(Beginning of Records shown)

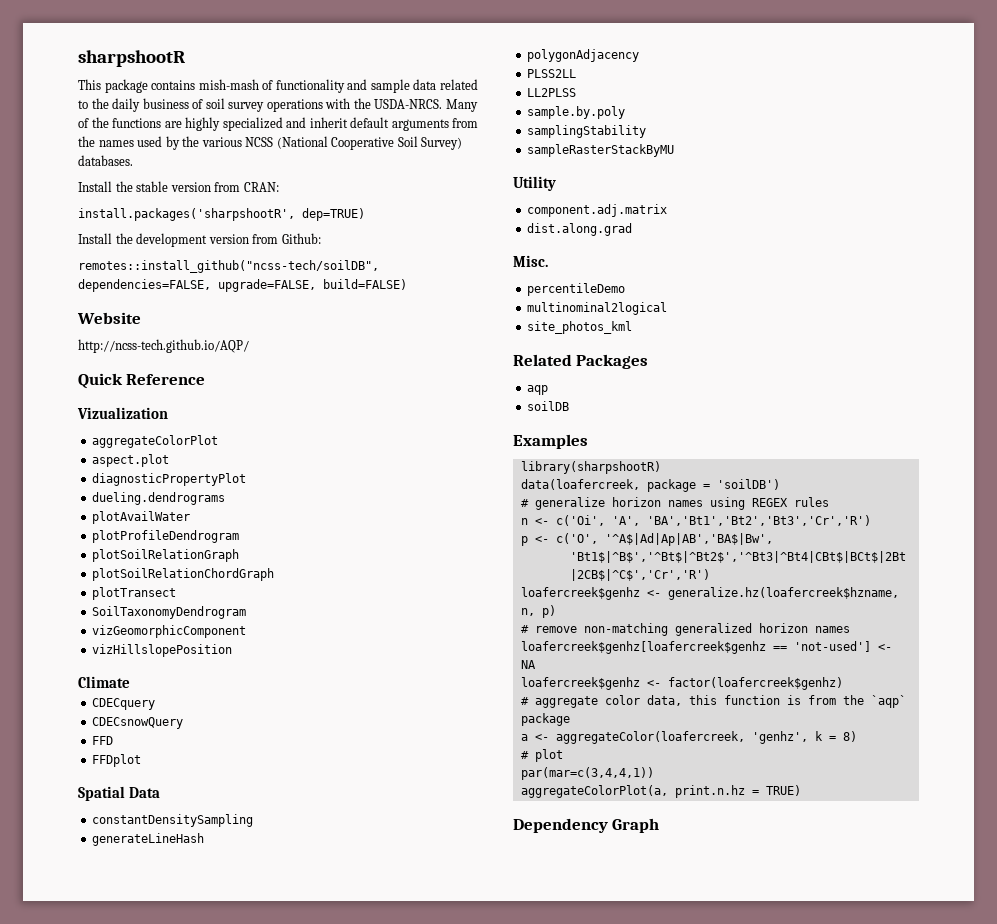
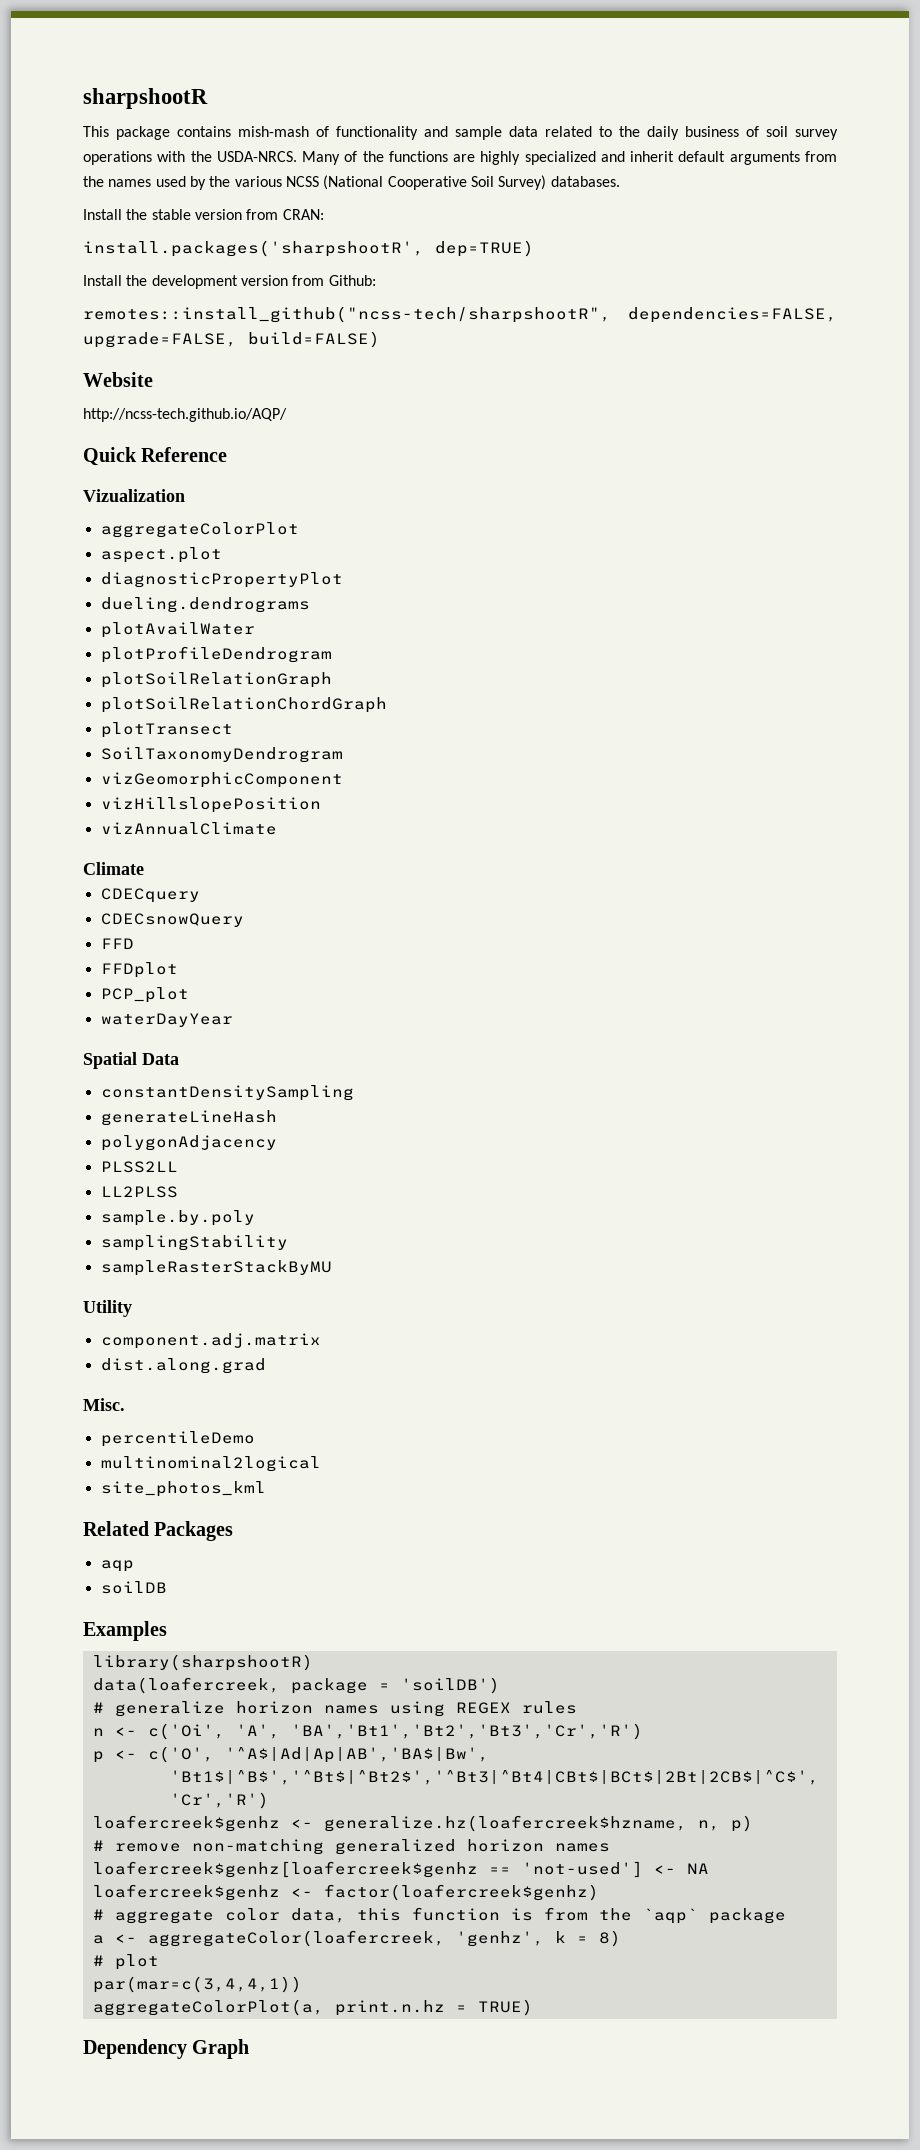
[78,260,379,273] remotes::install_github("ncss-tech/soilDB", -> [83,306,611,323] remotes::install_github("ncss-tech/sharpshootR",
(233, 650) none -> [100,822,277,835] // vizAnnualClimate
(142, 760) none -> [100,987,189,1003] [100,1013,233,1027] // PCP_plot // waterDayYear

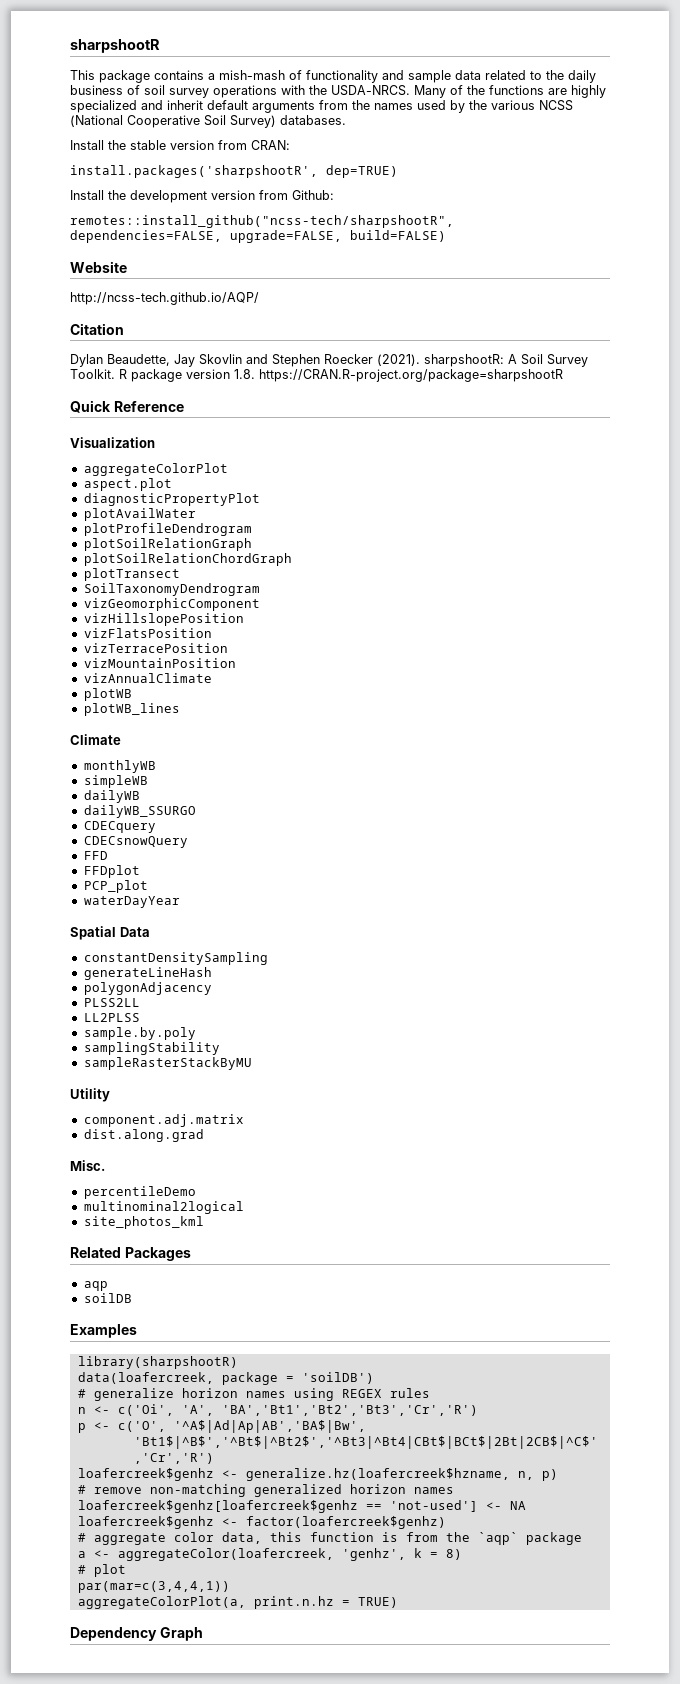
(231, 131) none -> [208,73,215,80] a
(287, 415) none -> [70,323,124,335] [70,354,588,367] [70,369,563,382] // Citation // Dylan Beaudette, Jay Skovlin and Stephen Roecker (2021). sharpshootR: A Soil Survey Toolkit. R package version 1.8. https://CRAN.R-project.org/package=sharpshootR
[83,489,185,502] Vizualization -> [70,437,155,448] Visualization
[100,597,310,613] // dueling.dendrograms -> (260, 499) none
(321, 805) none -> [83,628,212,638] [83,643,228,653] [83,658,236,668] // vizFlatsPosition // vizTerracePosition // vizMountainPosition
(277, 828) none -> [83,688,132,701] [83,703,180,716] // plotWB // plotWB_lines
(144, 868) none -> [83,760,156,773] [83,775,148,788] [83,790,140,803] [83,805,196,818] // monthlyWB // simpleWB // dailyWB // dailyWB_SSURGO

(End of Records shown)

Set the records down again precisely, skipping every image.

[78,260,379,273] remotes::install_github("ncss-tech/soilDB", -> [83,306,611,323] remotes::install_github("ncss-tech/sharpshootR",
(233, 650) none -> [100,822,277,835] // vizAnnualClimate
(142, 760) none -> [100,987,189,1003] [100,1013,233,1027] // PCP_plot // waterDayYear

(231, 131) none -> [208,73,215,80] a
(287, 415) none -> [70,323,124,335] [70,354,588,367] [70,369,563,382] // Citation // Dylan Beaudette, Jay Skovlin and Stephen Roecker (2021). sharpshootR: A Soil Survey Toolkit. R package version 1.8. https://CRAN.R-project.org/package=sharpshootR
[83,489,185,502] Vizualization -> [70,437,155,448] Visualization
[100,597,310,613] // dueling.dendrograms -> (260, 499) none
(321, 805) none -> [83,628,212,638] [83,643,228,653] [83,658,236,668] // vizFlatsPosition // vizTerracePosition // vizMountainPosition
(277, 828) none -> [83,688,132,701] [83,703,180,716] // plotWB // plotWB_lines
(144, 868) none -> [83,760,156,773] [83,775,148,788] [83,790,140,803] [83,805,196,818] // monthlyWB // simpleWB // dailyWB // dailyWB_SSURGO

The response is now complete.